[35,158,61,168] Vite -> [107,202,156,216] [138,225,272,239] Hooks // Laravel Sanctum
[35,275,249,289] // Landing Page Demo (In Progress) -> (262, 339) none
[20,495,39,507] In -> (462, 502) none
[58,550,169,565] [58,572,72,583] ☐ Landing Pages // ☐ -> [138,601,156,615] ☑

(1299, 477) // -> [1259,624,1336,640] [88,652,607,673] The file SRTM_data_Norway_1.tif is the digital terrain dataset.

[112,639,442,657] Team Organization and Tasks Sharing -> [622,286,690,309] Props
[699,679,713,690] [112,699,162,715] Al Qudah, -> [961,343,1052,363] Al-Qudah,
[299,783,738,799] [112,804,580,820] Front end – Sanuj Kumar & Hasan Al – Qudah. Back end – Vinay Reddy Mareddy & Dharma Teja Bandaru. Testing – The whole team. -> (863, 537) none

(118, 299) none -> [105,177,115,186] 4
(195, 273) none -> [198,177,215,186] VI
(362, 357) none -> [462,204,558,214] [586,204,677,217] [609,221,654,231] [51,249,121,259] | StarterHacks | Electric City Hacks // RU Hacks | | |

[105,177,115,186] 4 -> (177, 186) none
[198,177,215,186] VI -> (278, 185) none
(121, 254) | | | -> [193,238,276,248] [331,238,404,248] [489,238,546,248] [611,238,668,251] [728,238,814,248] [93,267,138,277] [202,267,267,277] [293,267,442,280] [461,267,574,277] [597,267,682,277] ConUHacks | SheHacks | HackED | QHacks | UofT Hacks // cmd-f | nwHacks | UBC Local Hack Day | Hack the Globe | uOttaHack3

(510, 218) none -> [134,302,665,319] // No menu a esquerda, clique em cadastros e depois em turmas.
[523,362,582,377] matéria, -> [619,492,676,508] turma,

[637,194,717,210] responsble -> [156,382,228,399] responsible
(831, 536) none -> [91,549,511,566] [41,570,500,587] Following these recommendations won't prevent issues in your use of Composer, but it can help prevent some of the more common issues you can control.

• **GOAL OF THE EXERCISE**:
Track down all lines above with the string "Landing" and copy them.

• **RESPONSE TO THE EXERCISE**:
[35,275,249,289] // Landing Page Demo (In Progress) -> (262, 339) none
[58,550,169,565] [58,572,72,583] ☐ Landing Pages // ☐ -> [138,601,156,615] ☑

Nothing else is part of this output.